Cevik continued, “What happened to ISIS? We went there one night suddenly and found ourselves in al Bab. The same thing is valid for northern Syria. If they go little further than our forces [wouldn’t care whether] there are American armors there. Suddenly, you happen to see there are few missiles hit them [Americans] accidentally too!”
The interview did not go unnoticed at the Pentagon. Department of Defense spokesperson Eric Pahon called the comments “irresponsible and unacceptable,” while emphasizing the U.S. rejected Turkey’s claim that the Kurdish forces fighting with the U.S. against ISIS are connected to PKK.
Cevik backpedaled in response to controversy, tweeting, “Turkey has never and will never hit its allies anywhere and that includes the US in Syria.”
Though the threat to bomb U.S. forces appears to have been withdrawn, the threat came on the heels of Turkey’s deadly airstrike in April that killed U.S.-allied Kurdish forces fighting ISIS. Turkey justified the strike that killed over 20 people by claiming those targeted were members of PKK.

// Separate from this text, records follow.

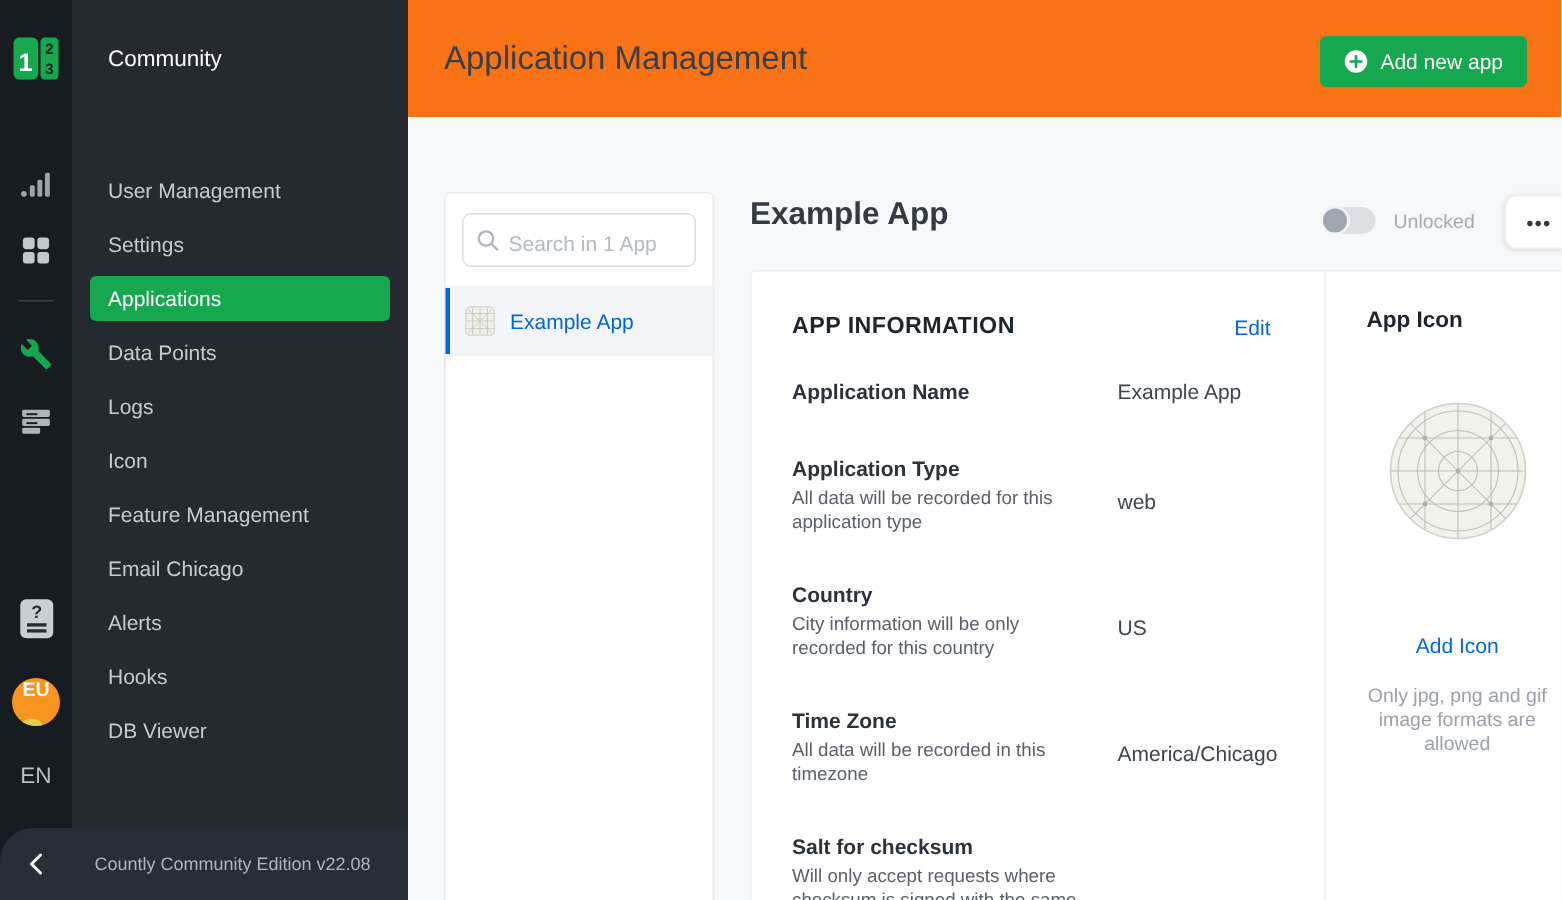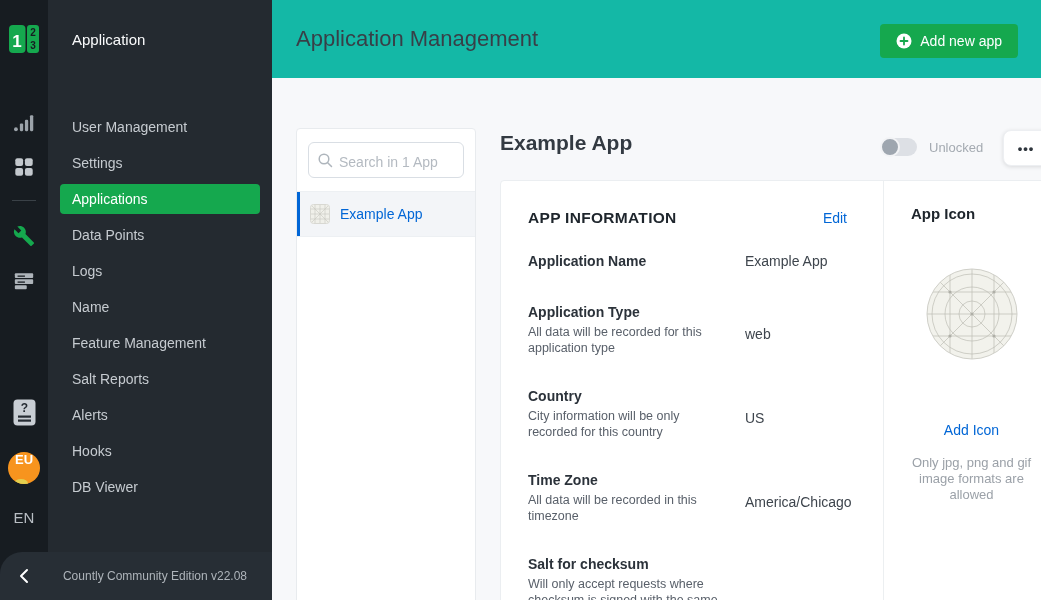--- a/index.html
+++ b/index.html
@@ -141,7 +141,7 @@
     </div>
 
     <div class="menu">
-      <div class="menu-title">Application</div>
+      <div class="menu-title">Community</div>
       <div class="nav">
         <div class="nav-item">User Management</div>
         <div class="nav-item">Settings</div>

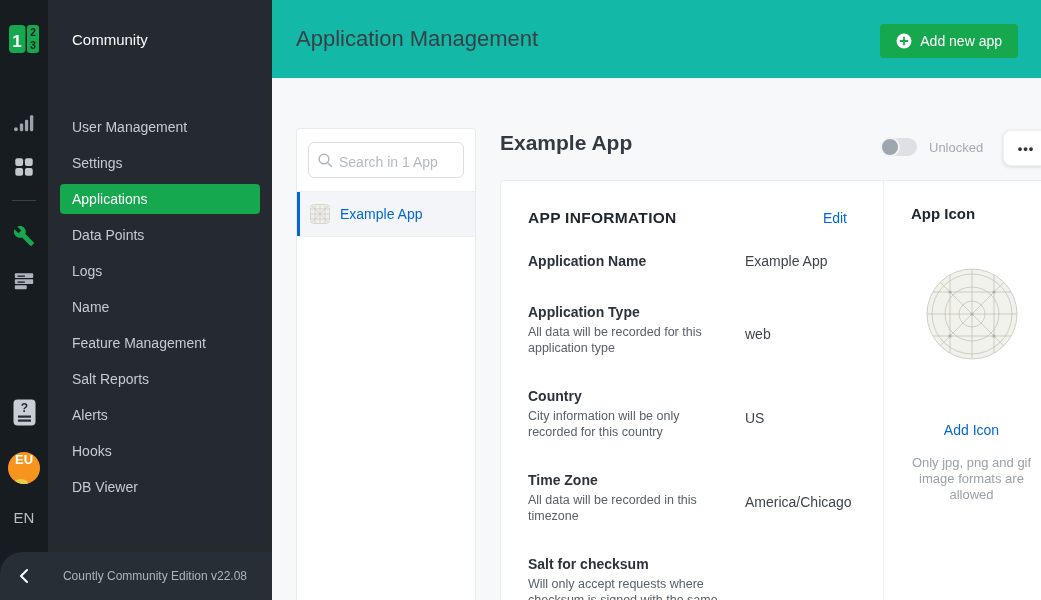--- a/index.html
+++ b/index.html
@@ -28,7 +28,7 @@
   .footer-text { flex:1; text-align:center; color:#AEB4BA; font-size:12px; padding-right:10px; }
 
   
-  .header { position:absolute; left:272px; top:0; width:769px; height:78px; background:#14b8a6; }
+  .header { position:absolute; left:272px; top:0; width:769px; height:78px; background:#f97316; }
   .page-title { position:absolute; left:24px; top:26px; font-size:22px; font-weight:500; color:#383F47; }
   .add-btn { position:absolute; top:24px; right:23px; height:34px; padding:2px 16px; background:#15A84E; border:none;
              border-radius:4px; color:#fff; font-size:14px; font-family:inherit; display:flex; align-items:center; gap:8px; cursor:pointer; }

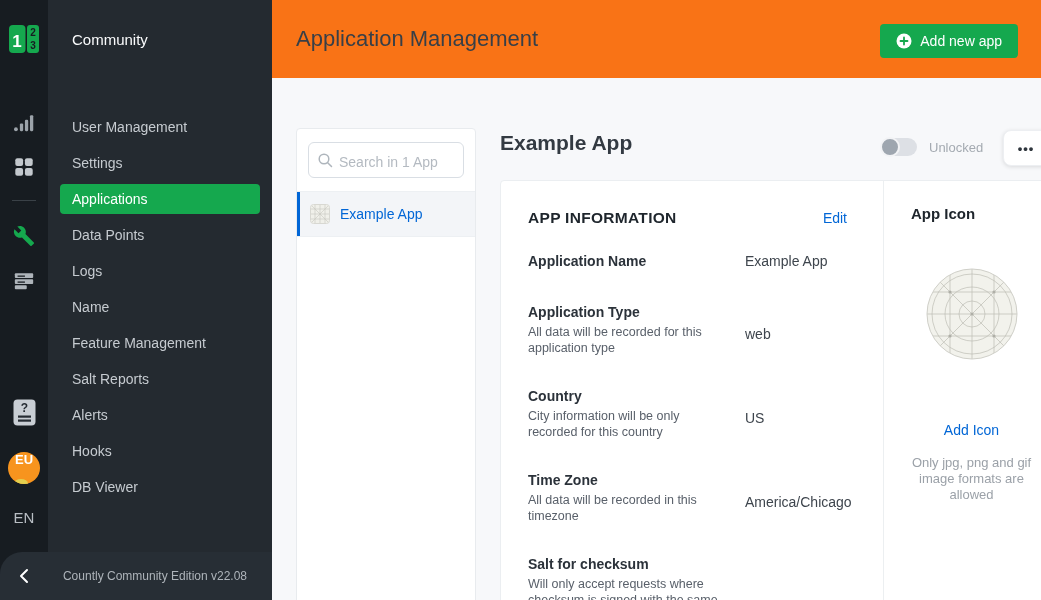--- a/index.html
+++ b/index.html
@@ -148,7 +148,7 @@
         <div class="nav-item active">Applications</div>
         <div class="nav-item">Data Points</div>
         <div class="nav-item">Logs</div>
-        <div class="nav-item">Name</div>
+        <div class="nav-item">Icon</div>
         <div class="nav-item">Feature Management</div>
         <div class="nav-item">Salt Reports</div>
         <div class="nav-item">Alerts</div>

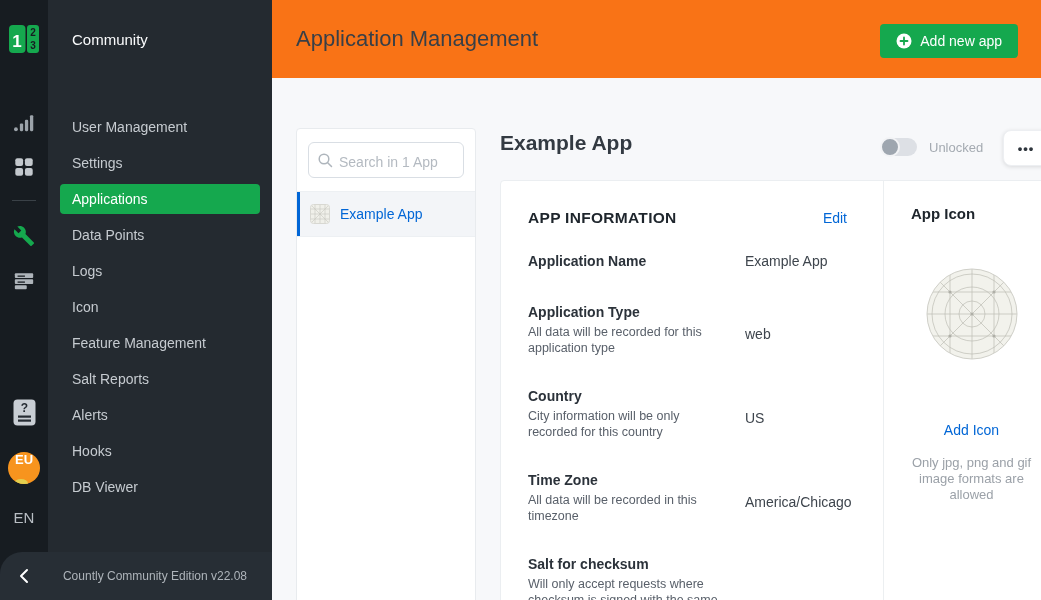--- a/index.html
+++ b/index.html
@@ -150,7 +150,7 @@
         <div class="nav-item">Logs</div>
         <div class="nav-item">Icon</div>
         <div class="nav-item">Feature Management</div>
-        <div class="nav-item">Salt Reports</div>
+        <div class="nav-item">Email Chicago</div>
         <div class="nav-item">Alerts</div>
         <div class="nav-item">Hooks</div>
         <div class="nav-item">DB Viewer</div>

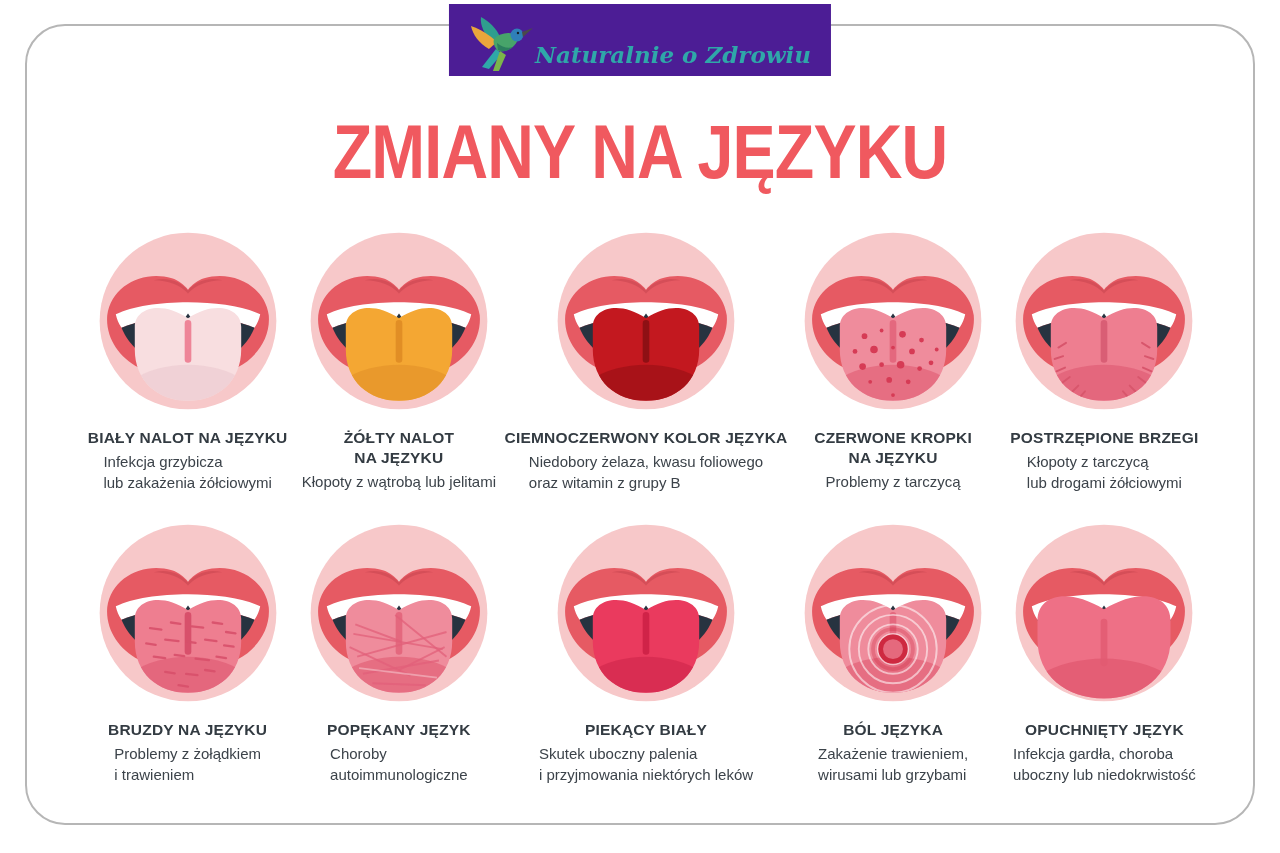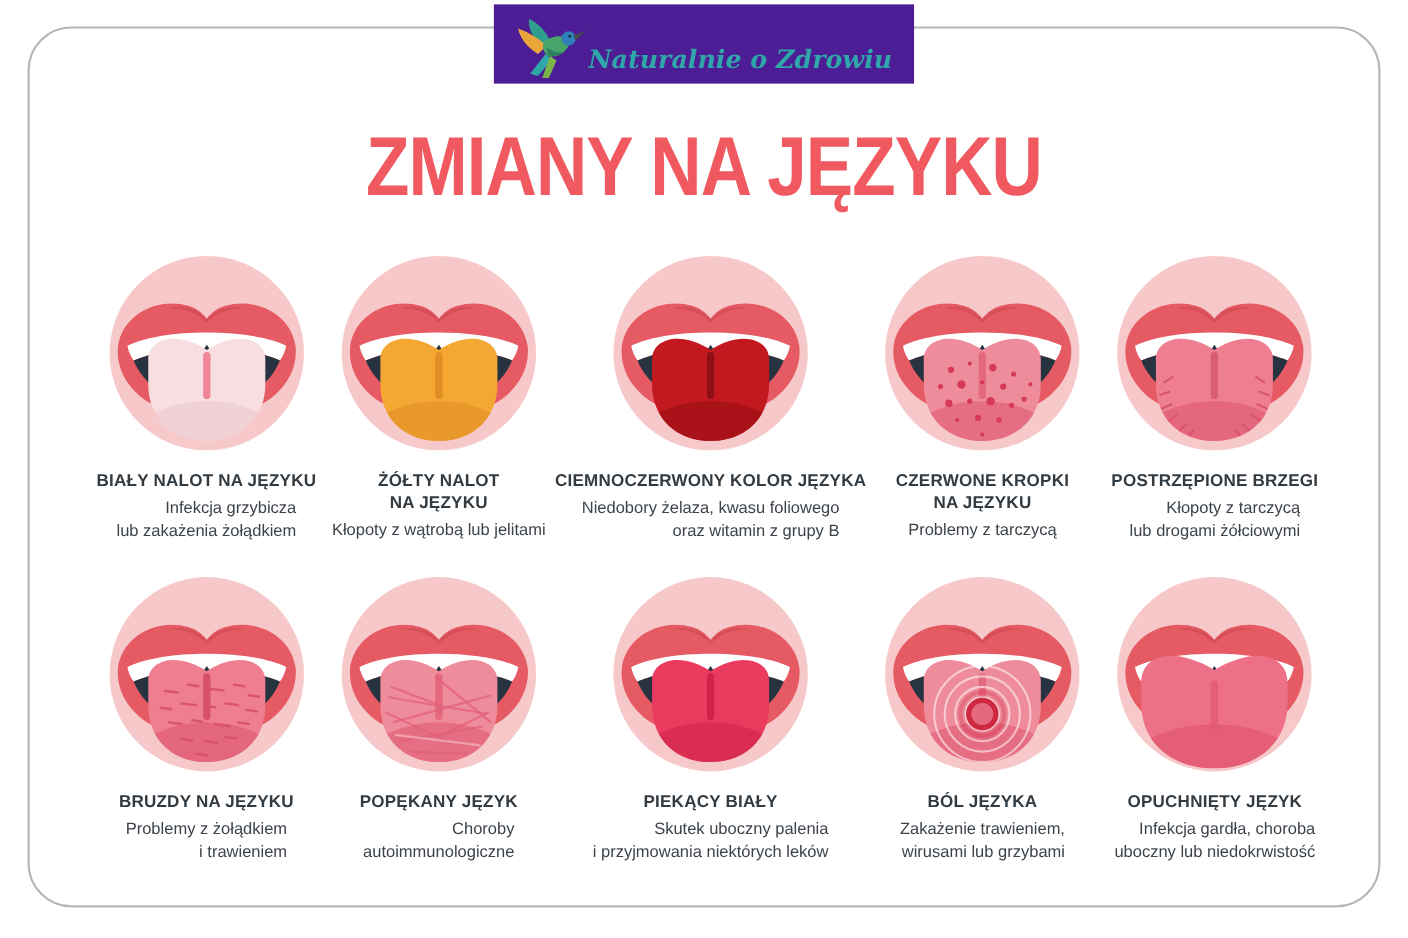--- a/index.html
+++ b/index.html
@@ -45,7 +45,7 @@
   }
   .cap-desc{
     margin-top:3px;font-size:15px;font-weight:400;
-    color:var(--cap-text,#3c434a);text-align:right;line-height:21px;
+    color:var(--cap-text,#3c434a);text-align:left;line-height:21px;
   }
   .line{white-space:nowrap;}
 </style>

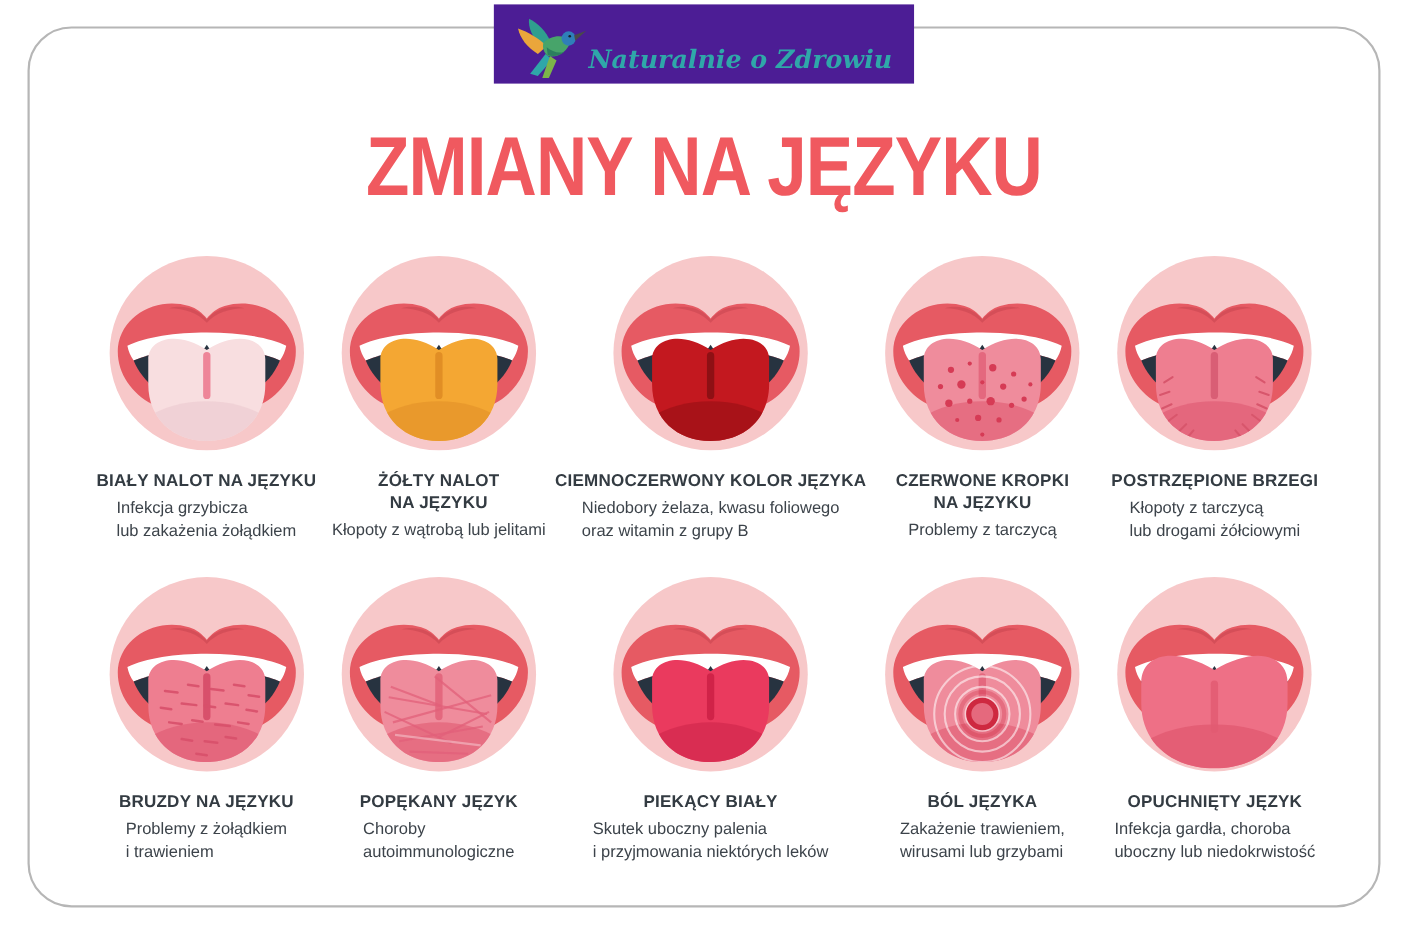--- a/index.html
+++ b/index.html
@@ -104,7 +104,7 @@
       </div>
       <div class="cap-desc">
         <div class="line">Infekcja grzybicza</div>
-        <div class="line">lub zakażenia żołądkiem</div>
+        <div class="line">lub zakażenia żółciowymi</div>
       </div>
     </div>
     <div class="cell">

At the heart of the issue between the U.S. and Turkey is exactly who the Kurds fighting ISIS in North Syria are and who they are aligned with.
Shadowproof recently interviewed Joe Lawrence, a photographer who was embedded with Kurdish forces in Northern Syria and Iraq. Lawrence explained that both sides are being misleading.
The only effective force fighting ISIS in Northern Syria that the U.S. can align with is the Syrian Democratic Forces (SDF), an umbrella organization that includes a number of different ethnic groups, including Kurds.
The SDF has proven itself on the battlefield and is a crucial component in the upcoming battle to take the ISIS capital of Raqqa. Every other group the U.S. tried to align with in Syria proved to be incompetent or ready to ally with jihadist forces.
Turkey claims the SDF includes Kurdish groups that are PKK members, which the U.S. denies. In reality, though the Kurdish groups within the SDF-the YPG and YPJ-are not formally aligned with the PKK, some of the members do share sympathies.
Turkey fears that once those PKK-sympathetic SDF fighters finish off ISIS, they will turnaround and join PKK in the guerrilla war in Turkey.
But given Turkey’s role in supporting Al Qaeda and ISS in Syria, it makes sense that the U.S. is less than enthusiastic about capitulating to Turkey’s demands to ditch the SDF when victory over ISIS is within reach.
Now, the question is whether or not Turkey is really willing to risk killing American troops, because the President Donald Trump’s administration has already decided its primary goal is to destroy ISIS, and the SDF is the only game in town.